PREFIX retr: <http://www.ontotext.com/connectors/retrieval#>
PREFIX retr-index: <http://www.ontotext.com/connectors/retrieval/instance#>

INSERT DATA {
  retr-index:my_index retr:createConnector '''
    {
      "retrievalUrl": "http://localhost:8000",
      "retrievalBearerToken": "<replace-this-with-actual-value>",
      "types": ["http://www.ontotext.com/example#gadget"],
      "fields": [
         {
           "fieldName": "name",
           "propertyChain": [
             "http://www.ontotext.com/example#name"
           ]
         },
         {
           "fieldName": "feature",
           "propertyChain": [
             "http://www.ontotext.com/example#feature",
             "localName()"
           ]
         }
      ],
    }
  ''' .
}

The above connector will index the local name of each IRI value of the property http://www.ontotext.com/example#feature into the field feature.

Wildcard literal indexing

In this mode, the last element of a property chain is a wildcard that will match any predicate that leads to a literal value. Use the special pseudo-IRI $literal as the last element of the property chain to activate it.

Note

Currently, it really means any literal, including literals with data types.

For example:

{
    "fields" : [ {
        "propertyChain" : [ "$literal" ],
        "fieldName" : "name"
    }, {
        "propertyChain" : [ "http://example.com/description", "$literal" ],
        "fieldName" : "description"
    }
    ...
}

See Indexing all literals for a detailed example.
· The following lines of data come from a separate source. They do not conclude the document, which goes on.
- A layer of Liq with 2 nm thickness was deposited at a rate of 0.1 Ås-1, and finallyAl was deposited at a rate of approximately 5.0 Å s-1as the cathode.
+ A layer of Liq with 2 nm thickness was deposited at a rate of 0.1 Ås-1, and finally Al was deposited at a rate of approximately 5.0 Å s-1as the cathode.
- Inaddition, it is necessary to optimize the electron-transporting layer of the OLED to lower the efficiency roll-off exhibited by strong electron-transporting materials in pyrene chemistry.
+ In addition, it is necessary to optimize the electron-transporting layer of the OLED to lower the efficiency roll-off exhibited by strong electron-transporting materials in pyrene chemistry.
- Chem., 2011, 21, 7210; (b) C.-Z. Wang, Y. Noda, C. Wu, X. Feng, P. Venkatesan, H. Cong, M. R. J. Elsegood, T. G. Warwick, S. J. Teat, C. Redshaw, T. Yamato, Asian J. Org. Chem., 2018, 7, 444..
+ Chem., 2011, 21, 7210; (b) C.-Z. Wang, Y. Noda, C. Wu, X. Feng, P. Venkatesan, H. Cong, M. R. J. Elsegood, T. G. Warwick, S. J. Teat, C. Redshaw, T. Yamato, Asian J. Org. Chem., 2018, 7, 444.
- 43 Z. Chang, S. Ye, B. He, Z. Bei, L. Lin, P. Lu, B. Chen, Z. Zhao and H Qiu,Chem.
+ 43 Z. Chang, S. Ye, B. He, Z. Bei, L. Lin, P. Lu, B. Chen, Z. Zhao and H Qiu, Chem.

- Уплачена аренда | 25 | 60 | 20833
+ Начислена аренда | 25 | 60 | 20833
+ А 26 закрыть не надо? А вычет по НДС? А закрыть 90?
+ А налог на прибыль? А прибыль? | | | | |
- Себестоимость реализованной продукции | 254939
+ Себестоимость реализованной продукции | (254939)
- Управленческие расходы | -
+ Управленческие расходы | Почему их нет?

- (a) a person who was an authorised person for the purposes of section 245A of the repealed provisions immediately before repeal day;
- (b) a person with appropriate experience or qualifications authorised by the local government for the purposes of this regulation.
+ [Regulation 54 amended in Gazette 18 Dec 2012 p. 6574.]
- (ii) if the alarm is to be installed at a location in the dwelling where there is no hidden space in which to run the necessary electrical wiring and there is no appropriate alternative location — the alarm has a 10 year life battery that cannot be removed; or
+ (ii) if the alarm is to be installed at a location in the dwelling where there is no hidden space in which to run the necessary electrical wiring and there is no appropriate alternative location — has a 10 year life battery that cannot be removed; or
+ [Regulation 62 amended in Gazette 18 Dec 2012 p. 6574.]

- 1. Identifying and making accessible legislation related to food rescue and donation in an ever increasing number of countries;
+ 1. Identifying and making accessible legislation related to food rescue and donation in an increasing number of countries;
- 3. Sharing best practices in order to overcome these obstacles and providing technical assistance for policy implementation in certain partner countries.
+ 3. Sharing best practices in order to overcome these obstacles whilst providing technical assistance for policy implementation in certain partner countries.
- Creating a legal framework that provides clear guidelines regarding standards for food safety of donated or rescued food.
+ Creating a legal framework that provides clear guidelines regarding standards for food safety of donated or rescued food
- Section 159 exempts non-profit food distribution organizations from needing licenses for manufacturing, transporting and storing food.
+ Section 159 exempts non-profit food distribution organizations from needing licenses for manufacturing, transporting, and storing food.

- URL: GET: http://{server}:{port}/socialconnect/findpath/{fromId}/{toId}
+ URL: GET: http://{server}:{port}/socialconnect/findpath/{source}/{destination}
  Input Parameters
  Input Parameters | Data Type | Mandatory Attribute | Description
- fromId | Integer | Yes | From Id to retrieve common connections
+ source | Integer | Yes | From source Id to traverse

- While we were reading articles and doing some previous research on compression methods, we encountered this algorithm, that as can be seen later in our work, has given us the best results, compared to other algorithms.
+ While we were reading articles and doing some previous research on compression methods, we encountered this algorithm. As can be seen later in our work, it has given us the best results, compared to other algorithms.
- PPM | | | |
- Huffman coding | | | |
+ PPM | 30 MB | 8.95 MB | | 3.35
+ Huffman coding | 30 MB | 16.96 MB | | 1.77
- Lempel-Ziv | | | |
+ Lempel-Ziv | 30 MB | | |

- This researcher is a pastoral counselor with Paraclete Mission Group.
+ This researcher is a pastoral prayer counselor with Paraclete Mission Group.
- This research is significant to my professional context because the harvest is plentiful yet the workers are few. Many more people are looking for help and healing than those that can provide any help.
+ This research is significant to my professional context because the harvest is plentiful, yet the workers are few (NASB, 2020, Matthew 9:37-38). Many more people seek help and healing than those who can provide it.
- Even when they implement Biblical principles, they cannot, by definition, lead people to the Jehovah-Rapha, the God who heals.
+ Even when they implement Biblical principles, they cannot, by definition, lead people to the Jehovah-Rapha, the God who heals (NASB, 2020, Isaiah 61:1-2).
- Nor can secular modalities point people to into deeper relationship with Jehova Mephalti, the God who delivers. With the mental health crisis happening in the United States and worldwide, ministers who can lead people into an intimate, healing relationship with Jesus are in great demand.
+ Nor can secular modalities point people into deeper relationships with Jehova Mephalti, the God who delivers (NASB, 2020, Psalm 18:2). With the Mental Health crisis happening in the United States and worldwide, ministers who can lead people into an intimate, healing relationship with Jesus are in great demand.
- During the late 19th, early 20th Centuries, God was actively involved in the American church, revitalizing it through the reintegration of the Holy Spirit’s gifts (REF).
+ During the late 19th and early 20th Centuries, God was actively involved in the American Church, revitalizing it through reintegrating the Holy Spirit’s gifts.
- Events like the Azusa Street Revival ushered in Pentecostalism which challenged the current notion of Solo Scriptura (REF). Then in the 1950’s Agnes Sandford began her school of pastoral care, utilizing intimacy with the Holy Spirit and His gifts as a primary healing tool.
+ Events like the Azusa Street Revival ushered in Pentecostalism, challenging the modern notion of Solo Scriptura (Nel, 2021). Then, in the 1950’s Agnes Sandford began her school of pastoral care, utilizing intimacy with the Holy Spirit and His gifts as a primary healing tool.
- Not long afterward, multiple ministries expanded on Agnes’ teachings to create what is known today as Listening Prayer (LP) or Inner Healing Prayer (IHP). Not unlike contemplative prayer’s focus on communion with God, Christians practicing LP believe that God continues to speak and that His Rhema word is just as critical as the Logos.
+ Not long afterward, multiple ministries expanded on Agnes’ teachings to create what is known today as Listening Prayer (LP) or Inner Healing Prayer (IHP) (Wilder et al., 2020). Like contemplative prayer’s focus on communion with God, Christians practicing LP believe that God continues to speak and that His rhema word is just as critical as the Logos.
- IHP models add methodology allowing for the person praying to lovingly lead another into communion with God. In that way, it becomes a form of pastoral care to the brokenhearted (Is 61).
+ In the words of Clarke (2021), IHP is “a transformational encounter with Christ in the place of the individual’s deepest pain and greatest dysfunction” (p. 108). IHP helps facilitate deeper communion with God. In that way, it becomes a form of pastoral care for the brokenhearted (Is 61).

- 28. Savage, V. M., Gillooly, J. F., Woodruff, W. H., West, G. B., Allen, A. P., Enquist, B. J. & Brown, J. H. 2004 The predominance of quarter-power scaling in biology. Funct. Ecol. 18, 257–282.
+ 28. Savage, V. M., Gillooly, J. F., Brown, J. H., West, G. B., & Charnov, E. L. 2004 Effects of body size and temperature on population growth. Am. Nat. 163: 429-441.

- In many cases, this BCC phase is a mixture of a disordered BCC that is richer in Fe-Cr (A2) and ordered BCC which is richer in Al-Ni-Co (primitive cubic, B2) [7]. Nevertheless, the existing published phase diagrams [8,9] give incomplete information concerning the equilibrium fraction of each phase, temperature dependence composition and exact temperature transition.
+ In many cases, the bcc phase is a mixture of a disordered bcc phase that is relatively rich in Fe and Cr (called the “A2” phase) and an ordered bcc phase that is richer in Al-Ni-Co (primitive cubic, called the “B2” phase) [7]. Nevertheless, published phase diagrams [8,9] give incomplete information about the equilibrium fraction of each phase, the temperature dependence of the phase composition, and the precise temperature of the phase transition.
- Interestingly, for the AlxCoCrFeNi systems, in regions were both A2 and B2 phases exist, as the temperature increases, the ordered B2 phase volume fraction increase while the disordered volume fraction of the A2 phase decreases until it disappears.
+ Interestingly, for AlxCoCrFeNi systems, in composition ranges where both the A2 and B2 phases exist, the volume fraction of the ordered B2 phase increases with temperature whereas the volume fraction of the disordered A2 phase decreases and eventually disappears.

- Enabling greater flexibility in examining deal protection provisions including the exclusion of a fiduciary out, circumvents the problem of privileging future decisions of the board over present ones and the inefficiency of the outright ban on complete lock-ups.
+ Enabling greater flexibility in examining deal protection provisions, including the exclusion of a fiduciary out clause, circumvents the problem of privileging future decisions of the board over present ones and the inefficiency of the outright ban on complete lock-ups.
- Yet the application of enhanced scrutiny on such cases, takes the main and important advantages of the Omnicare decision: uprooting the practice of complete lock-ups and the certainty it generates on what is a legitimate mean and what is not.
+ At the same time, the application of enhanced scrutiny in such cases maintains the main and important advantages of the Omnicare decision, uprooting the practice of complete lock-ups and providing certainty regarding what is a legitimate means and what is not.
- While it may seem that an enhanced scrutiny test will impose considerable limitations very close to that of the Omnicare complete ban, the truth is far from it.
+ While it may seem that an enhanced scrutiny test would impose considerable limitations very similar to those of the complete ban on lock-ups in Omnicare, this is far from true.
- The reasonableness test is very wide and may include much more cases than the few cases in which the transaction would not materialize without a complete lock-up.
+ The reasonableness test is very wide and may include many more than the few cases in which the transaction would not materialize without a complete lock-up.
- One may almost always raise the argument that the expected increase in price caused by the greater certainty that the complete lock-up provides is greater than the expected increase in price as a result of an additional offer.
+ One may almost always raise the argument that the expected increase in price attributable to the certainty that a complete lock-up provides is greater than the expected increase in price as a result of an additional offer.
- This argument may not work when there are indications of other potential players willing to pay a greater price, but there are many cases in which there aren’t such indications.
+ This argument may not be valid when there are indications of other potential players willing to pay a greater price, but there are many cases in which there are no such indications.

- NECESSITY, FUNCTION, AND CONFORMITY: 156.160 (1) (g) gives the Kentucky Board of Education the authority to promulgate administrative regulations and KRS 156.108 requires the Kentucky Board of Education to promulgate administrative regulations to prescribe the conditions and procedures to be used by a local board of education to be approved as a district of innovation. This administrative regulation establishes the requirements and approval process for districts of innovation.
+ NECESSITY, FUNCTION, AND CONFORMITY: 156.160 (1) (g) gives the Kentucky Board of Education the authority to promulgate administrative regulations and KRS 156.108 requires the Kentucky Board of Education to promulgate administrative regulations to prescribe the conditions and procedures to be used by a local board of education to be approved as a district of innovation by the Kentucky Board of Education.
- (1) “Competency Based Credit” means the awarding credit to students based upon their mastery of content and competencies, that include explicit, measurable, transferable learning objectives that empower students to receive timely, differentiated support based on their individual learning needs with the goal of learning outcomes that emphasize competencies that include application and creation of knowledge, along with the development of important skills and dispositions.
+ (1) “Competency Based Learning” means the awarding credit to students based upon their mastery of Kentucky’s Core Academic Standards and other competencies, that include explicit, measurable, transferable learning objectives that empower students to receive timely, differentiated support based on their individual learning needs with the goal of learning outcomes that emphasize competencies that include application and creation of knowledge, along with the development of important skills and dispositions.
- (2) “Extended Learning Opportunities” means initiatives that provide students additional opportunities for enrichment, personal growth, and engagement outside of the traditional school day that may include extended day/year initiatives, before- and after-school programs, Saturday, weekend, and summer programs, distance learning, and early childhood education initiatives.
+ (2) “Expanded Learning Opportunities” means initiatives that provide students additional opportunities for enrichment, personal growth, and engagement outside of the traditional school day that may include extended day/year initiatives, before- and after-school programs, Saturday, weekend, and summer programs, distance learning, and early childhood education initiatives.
Indexing the IRI of an entity

Sometimes you may need the IRI of each entity (e.g., http://www.ontotext.com/example/wine#Franvino from our small example dataset) indexed as a regular field. This can be achieved by specifying a property chain with a single property referring to the pseudo-IRI $self. For example:

PREFIX retr: <http://www.ontotext.com/connectors/retrieval#>
PREFIX retr-index: <http://www.ontotext.com/connectors/retrieval/instance#>

INSERT DATA {
    retr-index:my_index retr:createConnector '''
{
  "retrievalUrl": "http://localhost:8000",
  "retrievalBearerToken": "<replace-this-with-actual-value>",
  "types": [
    "http://www.ontotext.com/example/wine#Wine"
  ],
  "fields": [
    {
      "fieldName": "entityId",
      "propertyChain": [
        "$self"
      ],
    },
    {
      "fieldName": "grape",
      "propertyChain": [
        "http://www.ontotext.com/example/wine#madeFromGrape",
        "http://www.w3.org/2000/01/rdf-schema#label"
      ]
    },
  ]
}
''' .
}

The above connector will index the IRI of each wine into the field entityId.

Note

Note that GraphDB will also use the IRI of each entity as the ID of each document in ChatGPT Retrieval, which is represented by the field id.

Entity filtering

The ChatGPT Retrieval connector supports four kinds of entity filters used to fine-tune the set of entities and individual values for the configured fields, based on the field value. Entities and field values are synchronized to ChatGPT Retrieval if, and only if, they pass the filter. The filters are similar to a FILTER() inside a SPARQL query but not exactly the same. In them, each configured field can be referred to by prefixing it with a ?, much like referring to a variable in SPARQL. Entity filter examples are provided at the end of this section.

Types of filters

Top-level value filter

The top-level value filter is specified via valueFilter. It is evaluated prior to anything else when only the document ID is known and it may not refer to any field names but only to the special field $this that contains the current document ID. Failing to pass this filter removes the entire document early in the indexing process and it can be used to introduce more restrictions similar to the built-in filtering by type via the types property.

Top-level document filter

The top-level document filter is specified via documentFilter. This filter is evaluated last when all of the document has been collected and it decides whether to include the document in the index. It can be used to enforce global document restrictions, e.g., certain fields are required or a document needs to be indexed only if a certain field value meets specific conditions.

Per-field value filter

The per-field value filter is specified via valueFilter inside the field definition of the field whose values are to be filtered. The filter is evaluated while collecting the data for the field when each field value becomes available.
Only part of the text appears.